WORK TO BE COMPLETED ▸ Print each entry below precisely as shown.

Dataset entries
►

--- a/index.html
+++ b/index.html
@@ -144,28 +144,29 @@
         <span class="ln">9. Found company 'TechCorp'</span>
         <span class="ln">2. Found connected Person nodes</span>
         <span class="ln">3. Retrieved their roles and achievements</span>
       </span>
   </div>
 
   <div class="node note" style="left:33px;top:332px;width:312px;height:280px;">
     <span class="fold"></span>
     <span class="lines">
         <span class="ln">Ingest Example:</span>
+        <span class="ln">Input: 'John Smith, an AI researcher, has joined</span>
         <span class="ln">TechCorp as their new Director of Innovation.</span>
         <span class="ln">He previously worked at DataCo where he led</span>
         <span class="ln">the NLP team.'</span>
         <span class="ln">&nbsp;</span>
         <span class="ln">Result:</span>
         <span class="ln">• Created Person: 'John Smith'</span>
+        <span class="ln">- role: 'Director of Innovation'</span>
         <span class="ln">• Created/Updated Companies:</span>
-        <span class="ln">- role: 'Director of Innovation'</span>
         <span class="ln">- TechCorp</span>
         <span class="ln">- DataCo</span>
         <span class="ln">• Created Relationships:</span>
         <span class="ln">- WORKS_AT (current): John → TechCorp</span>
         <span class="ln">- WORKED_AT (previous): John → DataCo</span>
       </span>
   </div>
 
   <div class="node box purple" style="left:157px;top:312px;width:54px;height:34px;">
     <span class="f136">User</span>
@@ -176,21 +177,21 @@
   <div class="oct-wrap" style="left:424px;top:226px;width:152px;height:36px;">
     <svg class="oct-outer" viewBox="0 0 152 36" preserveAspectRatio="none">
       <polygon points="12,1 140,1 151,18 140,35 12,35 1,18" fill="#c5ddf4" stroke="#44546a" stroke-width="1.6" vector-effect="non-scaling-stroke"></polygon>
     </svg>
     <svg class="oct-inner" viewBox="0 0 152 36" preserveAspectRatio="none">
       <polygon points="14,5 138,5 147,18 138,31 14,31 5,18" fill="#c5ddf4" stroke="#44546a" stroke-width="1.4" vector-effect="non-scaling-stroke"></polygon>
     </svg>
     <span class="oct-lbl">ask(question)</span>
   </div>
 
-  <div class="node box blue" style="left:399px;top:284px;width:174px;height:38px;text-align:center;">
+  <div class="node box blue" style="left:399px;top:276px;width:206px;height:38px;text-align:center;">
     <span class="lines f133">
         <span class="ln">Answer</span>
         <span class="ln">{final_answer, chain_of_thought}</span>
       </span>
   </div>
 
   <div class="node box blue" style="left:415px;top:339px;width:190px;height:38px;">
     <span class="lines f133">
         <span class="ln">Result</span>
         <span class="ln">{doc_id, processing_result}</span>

◄

RESULT OF THE TASK ▸
--- a/index.html
+++ b/index.html
@@ -144,28 +144,29 @@
         <span class="ln">9. Found company 'TechCorp'</span>
         <span class="ln">2. Found connected Person nodes</span>
         <span class="ln">3. Retrieved their roles and achievements</span>
       </span>
   </div>
 
   <div class="node note" style="left:33px;top:332px;width:312px;height:280px;">
     <span class="fold"></span>
     <span class="lines">
         <span class="ln">Ingest Example:</span>
+        <span class="ln">Input: 'John Smith, an AI researcher, has joined</span>
         <span class="ln">TechCorp as their new Director of Innovation.</span>
         <span class="ln">He previously worked at DataCo where he led</span>
         <span class="ln">the NLP team.'</span>
         <span class="ln">&nbsp;</span>
         <span class="ln">Result:</span>
         <span class="ln">• Created Person: 'John Smith'</span>
+        <span class="ln">- role: 'Director of Innovation'</span>
         <span class="ln">• Created/Updated Companies:</span>
-        <span class="ln">- role: 'Director of Innovation'</span>
         <span class="ln">- TechCorp</span>
         <span class="ln">- DataCo</span>
         <span class="ln">• Created Relationships:</span>
         <span class="ln">- WORKS_AT (current): John → TechCorp</span>
         <span class="ln">- WORKED_AT (previous): John → DataCo</span>
       </span>
   </div>
 
   <div class="node box purple" style="left:157px;top:312px;width:54px;height:34px;">
     <span class="f136">User</span>
@@ -176,21 +177,21 @@
   <div class="oct-wrap" style="left:424px;top:226px;width:152px;height:36px;">
     <svg class="oct-outer" viewBox="0 0 152 36" preserveAspectRatio="none">
       <polygon points="12,1 140,1 151,18 140,35 12,35 1,18" fill="#c5ddf4" stroke="#44546a" stroke-width="1.6" vector-effect="non-scaling-stroke"></polygon>
     </svg>
     <svg class="oct-inner" viewBox="0 0 152 36" preserveAspectRatio="none">
       <polygon points="14,5 138,5 147,18 138,31 14,31 5,18" fill="#c5ddf4" stroke="#44546a" stroke-width="1.4" vector-effect="non-scaling-stroke"></polygon>
     </svg>
     <span class="oct-lbl">ask(question)</span>
   </div>
 
-  <div class="node box blue" style="left:399px;top:284px;width:174px;height:38px;text-align:center;">
+  <div class="node box blue" style="left:399px;top:276px;width:206px;height:38px;text-align:center;">
     <span class="lines f133">
         <span class="ln">Answer</span>
         <span class="ln">{final_answer, chain_of_thought}</span>
       </span>
   </div>
 
   <div class="node box blue" style="left:415px;top:339px;width:190px;height:38px;">
     <span class="lines f133">
         <span class="ln">Result</span>
         <span class="ln">{doc_id, processing_result}</span>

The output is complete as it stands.